Abstract

In the quinazoline antifolate (CB 3717)-induced hyperplastic kidney model, a remarkable increase of ornithine decarboxylase (ODC) activity was paralleled by a smaller, but highly significant augmentation of the ODC transcript level. Catecholamine depletion, evoked by reserpine, strongly impaired antifolate-induced ODC expression; the enzyme activity was almost completely abolished while the mRNA level decreased by 60%. Moreover, under conditions of a depleted catecholamine pool, kidney enlargement was significantly reduced confirming our earlier reports on the indispensability of ODC induction for renal hyperplasia (M. Manteuffel-Cymborowska et al., Biochim. Biophys. Acta, 1182 (1993) 133–141 [1]). In normal mouse kidney catecholamines appeared to be inducers of ODC expression. Use of selective agonists of catecholamine receptors demonstrated the importance of dopamine D2 receptors, and to a lower extent β adrenoreceptors, in the catecholamine mediation of induction of ODC activity and of ODC mRNA levels.These increases were not abolished by an antiandrogen, casodex, suggesting that catecholamine control of ODC expression is an androgen receptor-independent process.

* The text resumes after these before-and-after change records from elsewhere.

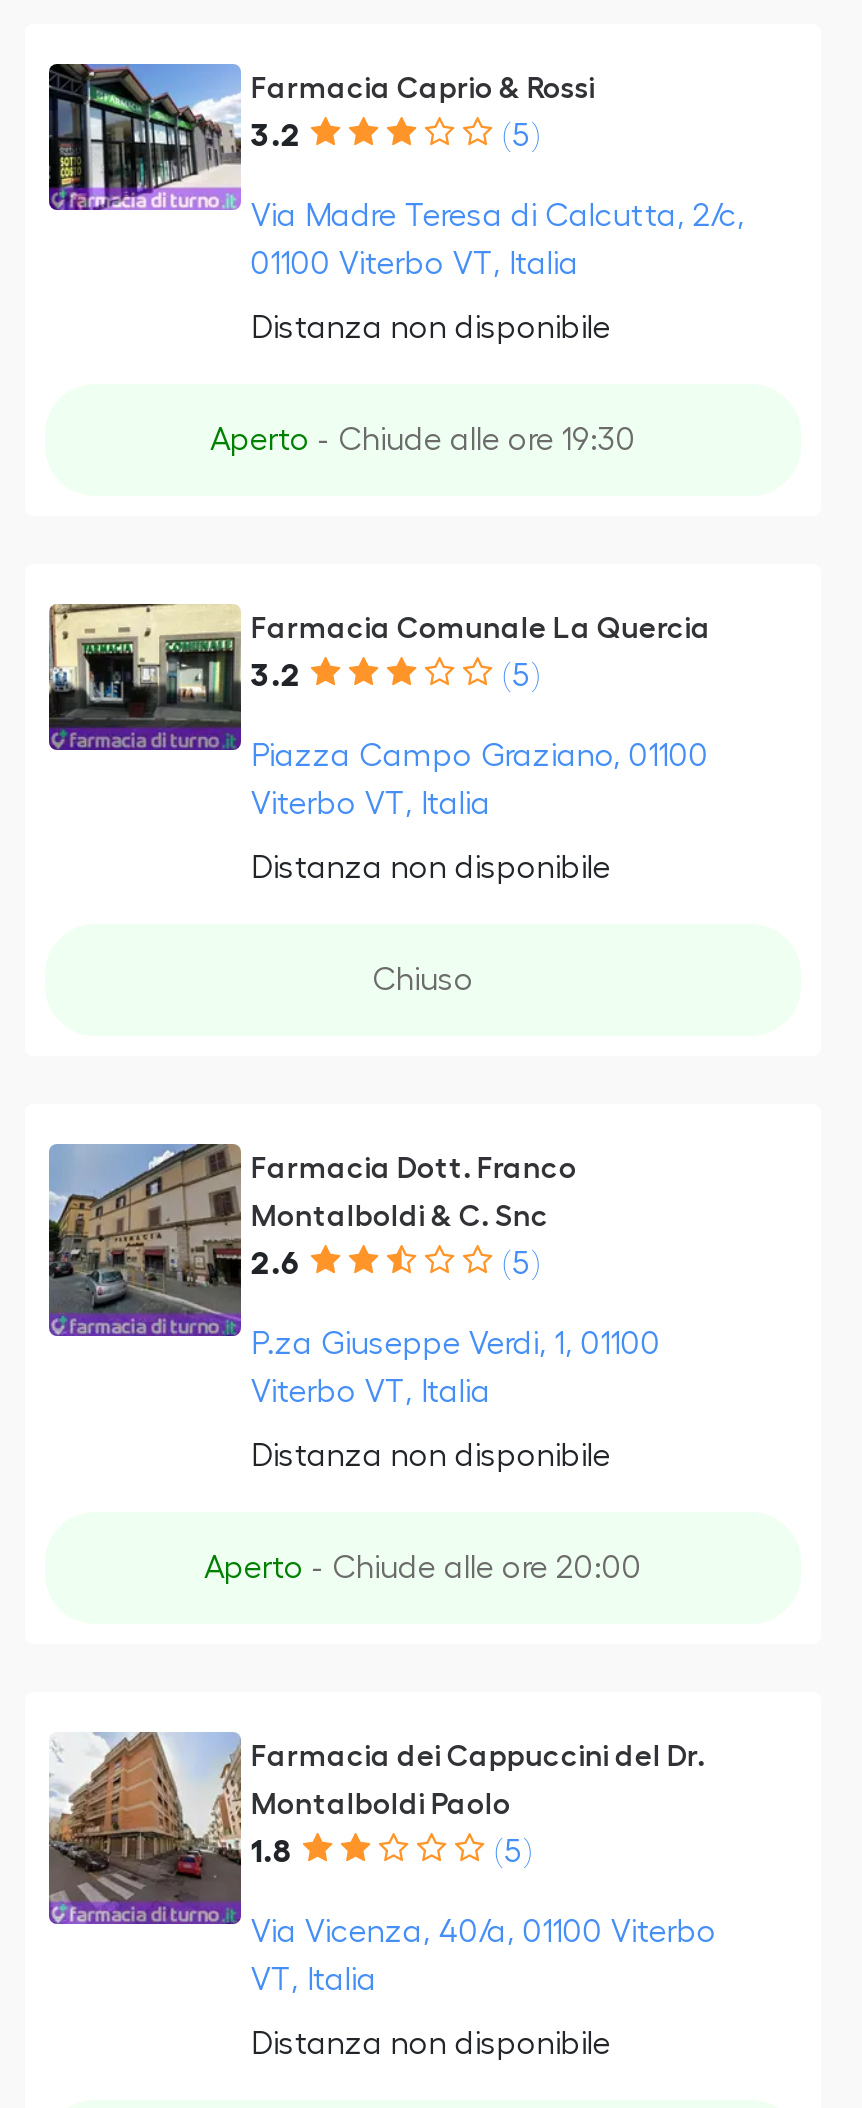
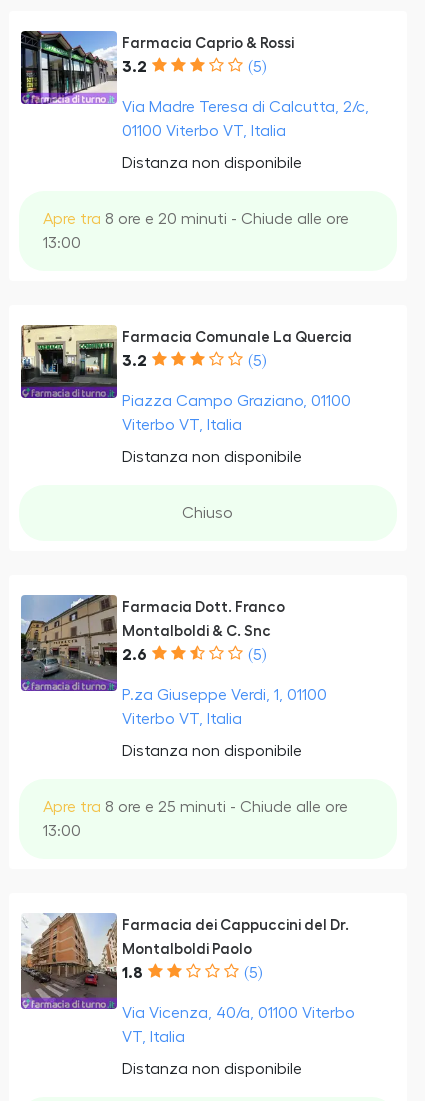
- Aperto - Chiude alle ore 19:30
+ Apre tra 8 ore e 20 minuti - Chiude alle ore
+ 13:00

- Aperto - Chiude alle ore 20:00
+ Apre tra 8 ore e 25 minuti - Chiude alle ore
+ 13:00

The results obtained point to the critical role of renal catecholamines; these biogenic amines are not only involved in the regulation of ODC expression in normal kidney but are also required for the induction of ODC in hyperplastic kidney evoked by antifolate and, as shown recently (M. Manteuffel-Cymborowska et al., Biochim. Biophys. Acta, 1356 (1997) 292–298 [2]), in testosterone-induced hypertrophic kidney.